─── EXERCISE DATA

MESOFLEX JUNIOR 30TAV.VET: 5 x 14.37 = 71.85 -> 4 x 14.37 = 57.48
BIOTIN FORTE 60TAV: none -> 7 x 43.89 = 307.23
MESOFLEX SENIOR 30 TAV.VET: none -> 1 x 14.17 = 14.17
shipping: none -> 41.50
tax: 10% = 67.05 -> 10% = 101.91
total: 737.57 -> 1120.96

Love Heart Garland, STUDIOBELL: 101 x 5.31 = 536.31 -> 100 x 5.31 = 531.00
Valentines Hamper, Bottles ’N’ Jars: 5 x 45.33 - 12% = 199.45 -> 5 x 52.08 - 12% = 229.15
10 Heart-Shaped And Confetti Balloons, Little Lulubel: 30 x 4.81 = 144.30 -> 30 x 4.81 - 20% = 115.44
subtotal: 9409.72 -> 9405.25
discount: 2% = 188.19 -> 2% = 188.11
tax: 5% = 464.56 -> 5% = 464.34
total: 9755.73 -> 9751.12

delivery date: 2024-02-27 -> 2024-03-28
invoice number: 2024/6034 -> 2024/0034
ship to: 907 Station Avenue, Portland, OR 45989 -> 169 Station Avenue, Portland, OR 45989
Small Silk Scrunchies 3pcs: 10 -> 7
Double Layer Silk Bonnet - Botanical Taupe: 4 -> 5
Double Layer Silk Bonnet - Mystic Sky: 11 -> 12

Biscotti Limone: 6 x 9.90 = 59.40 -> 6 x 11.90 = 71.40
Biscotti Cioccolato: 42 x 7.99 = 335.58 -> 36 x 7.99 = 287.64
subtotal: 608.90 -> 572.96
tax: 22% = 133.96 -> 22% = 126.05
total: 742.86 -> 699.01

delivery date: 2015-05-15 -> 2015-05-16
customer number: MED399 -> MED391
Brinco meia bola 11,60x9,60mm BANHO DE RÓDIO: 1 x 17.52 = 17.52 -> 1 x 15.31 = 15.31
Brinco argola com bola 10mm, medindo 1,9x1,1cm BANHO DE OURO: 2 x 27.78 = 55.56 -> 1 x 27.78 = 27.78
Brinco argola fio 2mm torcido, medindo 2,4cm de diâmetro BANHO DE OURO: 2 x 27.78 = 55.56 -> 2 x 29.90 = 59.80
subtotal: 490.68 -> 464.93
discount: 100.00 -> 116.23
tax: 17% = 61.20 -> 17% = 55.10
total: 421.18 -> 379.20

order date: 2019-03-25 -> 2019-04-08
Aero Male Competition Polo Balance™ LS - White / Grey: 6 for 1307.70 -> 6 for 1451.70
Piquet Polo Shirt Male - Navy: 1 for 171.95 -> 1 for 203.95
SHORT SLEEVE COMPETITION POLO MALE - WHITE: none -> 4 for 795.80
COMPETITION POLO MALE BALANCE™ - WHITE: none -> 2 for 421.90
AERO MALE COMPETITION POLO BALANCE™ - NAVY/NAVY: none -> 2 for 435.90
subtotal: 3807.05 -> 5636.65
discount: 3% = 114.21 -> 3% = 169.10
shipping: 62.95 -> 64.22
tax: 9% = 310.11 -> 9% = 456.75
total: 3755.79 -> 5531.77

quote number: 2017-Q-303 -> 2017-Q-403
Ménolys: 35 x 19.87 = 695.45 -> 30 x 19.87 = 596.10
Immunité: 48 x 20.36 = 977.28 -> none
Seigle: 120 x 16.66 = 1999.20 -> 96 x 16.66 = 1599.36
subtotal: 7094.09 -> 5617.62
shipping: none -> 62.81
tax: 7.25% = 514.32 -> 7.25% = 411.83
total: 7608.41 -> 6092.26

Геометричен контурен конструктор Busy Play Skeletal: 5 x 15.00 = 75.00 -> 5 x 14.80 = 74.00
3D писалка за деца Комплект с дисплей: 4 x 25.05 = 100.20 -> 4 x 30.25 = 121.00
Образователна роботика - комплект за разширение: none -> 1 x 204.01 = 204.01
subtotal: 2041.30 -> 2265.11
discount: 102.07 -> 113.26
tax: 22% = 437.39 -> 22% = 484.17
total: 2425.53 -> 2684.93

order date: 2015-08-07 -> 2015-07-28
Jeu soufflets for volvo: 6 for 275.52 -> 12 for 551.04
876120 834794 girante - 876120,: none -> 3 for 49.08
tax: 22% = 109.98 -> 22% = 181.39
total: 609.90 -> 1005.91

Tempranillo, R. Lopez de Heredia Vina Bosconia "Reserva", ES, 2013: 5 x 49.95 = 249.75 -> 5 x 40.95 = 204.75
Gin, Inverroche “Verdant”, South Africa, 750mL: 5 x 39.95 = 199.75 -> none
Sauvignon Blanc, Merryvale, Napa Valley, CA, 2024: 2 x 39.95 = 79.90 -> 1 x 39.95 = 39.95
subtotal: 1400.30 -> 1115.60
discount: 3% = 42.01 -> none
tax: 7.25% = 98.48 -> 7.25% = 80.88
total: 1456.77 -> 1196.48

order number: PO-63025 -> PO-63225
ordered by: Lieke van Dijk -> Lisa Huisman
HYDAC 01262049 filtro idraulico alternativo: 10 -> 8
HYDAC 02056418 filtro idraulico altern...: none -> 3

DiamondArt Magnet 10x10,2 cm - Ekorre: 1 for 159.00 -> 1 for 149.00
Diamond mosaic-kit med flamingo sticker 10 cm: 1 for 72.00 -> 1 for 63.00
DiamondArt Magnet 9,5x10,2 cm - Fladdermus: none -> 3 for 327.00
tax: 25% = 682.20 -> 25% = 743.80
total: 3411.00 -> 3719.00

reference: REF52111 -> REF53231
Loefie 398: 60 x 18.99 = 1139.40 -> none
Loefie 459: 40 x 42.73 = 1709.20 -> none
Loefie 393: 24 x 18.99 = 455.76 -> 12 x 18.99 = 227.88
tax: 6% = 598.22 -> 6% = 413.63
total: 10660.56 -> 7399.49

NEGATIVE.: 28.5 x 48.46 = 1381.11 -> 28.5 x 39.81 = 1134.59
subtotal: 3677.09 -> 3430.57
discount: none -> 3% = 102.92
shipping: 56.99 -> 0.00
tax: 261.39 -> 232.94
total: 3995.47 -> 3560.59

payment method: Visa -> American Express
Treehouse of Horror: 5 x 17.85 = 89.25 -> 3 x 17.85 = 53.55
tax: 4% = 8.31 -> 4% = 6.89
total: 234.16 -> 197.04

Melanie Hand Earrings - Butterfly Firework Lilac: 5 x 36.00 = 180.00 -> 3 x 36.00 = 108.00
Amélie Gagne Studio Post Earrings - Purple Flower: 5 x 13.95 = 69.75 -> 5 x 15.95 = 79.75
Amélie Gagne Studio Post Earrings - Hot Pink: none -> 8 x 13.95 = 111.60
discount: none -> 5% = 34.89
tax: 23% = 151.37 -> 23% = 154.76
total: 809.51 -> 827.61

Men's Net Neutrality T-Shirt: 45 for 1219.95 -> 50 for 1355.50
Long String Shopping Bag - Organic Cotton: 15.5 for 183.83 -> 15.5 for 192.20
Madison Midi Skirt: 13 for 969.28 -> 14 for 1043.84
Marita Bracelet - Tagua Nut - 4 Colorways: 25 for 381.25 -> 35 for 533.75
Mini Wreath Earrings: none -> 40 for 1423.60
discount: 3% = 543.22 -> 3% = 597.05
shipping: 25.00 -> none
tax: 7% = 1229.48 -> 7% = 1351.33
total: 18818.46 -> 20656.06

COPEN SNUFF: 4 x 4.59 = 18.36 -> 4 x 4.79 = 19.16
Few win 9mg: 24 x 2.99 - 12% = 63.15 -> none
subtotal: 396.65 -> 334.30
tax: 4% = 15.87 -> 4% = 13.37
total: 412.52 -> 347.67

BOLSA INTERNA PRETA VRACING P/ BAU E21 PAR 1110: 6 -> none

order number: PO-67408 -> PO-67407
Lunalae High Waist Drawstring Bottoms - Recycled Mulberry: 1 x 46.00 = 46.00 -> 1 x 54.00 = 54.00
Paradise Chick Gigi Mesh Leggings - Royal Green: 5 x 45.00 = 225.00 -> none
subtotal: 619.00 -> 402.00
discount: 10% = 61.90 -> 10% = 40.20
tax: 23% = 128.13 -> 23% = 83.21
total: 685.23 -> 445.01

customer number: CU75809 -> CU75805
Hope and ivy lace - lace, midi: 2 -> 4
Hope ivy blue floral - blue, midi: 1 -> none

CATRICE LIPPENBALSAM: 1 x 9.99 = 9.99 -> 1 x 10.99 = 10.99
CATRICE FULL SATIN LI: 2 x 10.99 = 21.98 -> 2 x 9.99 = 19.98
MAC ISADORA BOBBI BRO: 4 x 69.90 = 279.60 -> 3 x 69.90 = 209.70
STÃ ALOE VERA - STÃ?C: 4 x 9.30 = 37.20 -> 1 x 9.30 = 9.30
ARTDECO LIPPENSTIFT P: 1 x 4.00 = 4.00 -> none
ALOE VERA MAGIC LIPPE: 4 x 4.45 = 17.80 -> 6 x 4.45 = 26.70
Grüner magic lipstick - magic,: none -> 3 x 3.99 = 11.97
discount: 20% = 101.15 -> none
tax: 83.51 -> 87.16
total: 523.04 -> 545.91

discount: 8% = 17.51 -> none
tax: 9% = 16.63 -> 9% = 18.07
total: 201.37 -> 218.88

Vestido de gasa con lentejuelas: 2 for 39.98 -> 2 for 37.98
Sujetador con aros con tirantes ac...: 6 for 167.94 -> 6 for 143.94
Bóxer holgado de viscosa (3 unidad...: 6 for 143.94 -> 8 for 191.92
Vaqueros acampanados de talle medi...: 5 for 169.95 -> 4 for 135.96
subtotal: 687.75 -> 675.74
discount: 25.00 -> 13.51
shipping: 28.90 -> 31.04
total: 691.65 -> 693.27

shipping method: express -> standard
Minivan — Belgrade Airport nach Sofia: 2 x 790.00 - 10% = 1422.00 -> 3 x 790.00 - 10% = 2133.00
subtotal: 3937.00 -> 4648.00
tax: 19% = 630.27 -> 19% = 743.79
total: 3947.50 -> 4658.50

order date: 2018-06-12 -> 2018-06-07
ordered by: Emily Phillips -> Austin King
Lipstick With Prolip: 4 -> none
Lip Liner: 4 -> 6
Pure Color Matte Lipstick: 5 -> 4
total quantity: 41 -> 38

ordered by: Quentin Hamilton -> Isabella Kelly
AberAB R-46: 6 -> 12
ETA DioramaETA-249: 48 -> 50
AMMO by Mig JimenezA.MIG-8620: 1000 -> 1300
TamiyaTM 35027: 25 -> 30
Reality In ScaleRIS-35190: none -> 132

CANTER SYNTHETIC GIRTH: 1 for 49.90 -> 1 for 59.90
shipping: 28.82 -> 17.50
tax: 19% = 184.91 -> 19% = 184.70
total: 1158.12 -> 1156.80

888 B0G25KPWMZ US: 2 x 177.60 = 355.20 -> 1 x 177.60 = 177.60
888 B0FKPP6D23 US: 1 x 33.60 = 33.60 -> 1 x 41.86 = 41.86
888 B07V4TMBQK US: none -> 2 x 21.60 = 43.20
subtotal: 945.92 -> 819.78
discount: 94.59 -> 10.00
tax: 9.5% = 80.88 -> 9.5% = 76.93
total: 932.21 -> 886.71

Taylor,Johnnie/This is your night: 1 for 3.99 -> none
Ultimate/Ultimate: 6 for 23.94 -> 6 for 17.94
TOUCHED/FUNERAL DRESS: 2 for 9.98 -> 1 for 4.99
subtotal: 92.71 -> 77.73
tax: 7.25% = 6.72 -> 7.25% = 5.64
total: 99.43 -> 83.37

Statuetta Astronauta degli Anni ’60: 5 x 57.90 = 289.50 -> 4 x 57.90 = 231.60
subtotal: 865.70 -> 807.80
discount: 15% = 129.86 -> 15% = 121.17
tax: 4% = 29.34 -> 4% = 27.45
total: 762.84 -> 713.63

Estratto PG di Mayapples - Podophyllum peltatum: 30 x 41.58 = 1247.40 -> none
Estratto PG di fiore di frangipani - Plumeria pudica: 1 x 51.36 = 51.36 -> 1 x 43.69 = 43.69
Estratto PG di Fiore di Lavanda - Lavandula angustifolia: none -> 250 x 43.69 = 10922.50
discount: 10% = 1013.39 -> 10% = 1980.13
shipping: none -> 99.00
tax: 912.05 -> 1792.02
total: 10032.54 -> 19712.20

──────

- WHAT THE TASK ASKS
Repeat only the stretch of lines that begins at the line containing "Lipstick With Prolip: 4 -> none" and ends at the last line above, both included.

- EXERCISE OUTPUT
Lipstick With Prolip: 4 -> none
Lip Liner: 4 -> 6
Pure Color Matte Lipstick: 5 -> 4
total quantity: 41 -> 38

ordered by: Quentin Hamilton -> Isabella Kelly
AberAB R-46: 6 -> 12
ETA DioramaETA-249: 48 -> 50
AMMO by Mig JimenezA.MIG-8620: 1000 -> 1300
TamiyaTM 35027: 25 -> 30
Reality In ScaleRIS-35190: none -> 132

CANTER SYNTHETIC GIRTH: 1 for 49.90 -> 1 for 59.90
shipping: 28.82 -> 17.50
tax: 19% = 184.91 -> 19% = 184.70
total: 1158.12 -> 1156.80

888 B0G25KPWMZ US: 2 x 177.60 = 355.20 -> 1 x 177.60 = 177.60
888 B0FKPP6D23 US: 1 x 33.60 = 33.60 -> 1 x 41.86 = 41.86
888 B07V4TMBQK US: none -> 2 x 21.60 = 43.20
subtotal: 945.92 -> 819.78
discount: 94.59 -> 10.00
tax: 9.5% = 80.88 -> 9.5% = 76.93
total: 932.21 -> 886.71

Taylor,Johnnie/This is your night: 1 for 3.99 -> none
Ultimate/Ultimate: 6 for 23.94 -> 6 for 17.94
TOUCHED/FUNERAL DRESS: 2 for 9.98 -> 1 for 4.99
subtotal: 92.71 -> 77.73
tax: 7.25% = 6.72 -> 7.25% = 5.64
total: 99.43 -> 83.37

Statuetta Astronauta degli Anni ’60: 5 x 57.90 = 289.50 -> 4 x 57.90 = 231.60
subtotal: 865.70 -> 807.80
discount: 15% = 129.86 -> 15% = 121.17
tax: 4% = 29.34 -> 4% = 27.45
total: 762.84 -> 713.63

Estratto PG di Mayapples - Podophyllum peltatum: 30 x 41.58 = 1247.40 -> none
Estratto PG di fiore di frangipani - Plumeria pudica: 1 x 51.36 = 51.36 -> 1 x 43.69 = 43.69
Estratto PG di Fiore di Lavanda - Lavandula angustifolia: none -> 250 x 43.69 = 10922.50
discount: 10% = 1013.39 -> 10% = 1980.13
shipping: none -> 99.00
tax: 912.05 -> 1792.02
total: 10032.54 -> 19712.20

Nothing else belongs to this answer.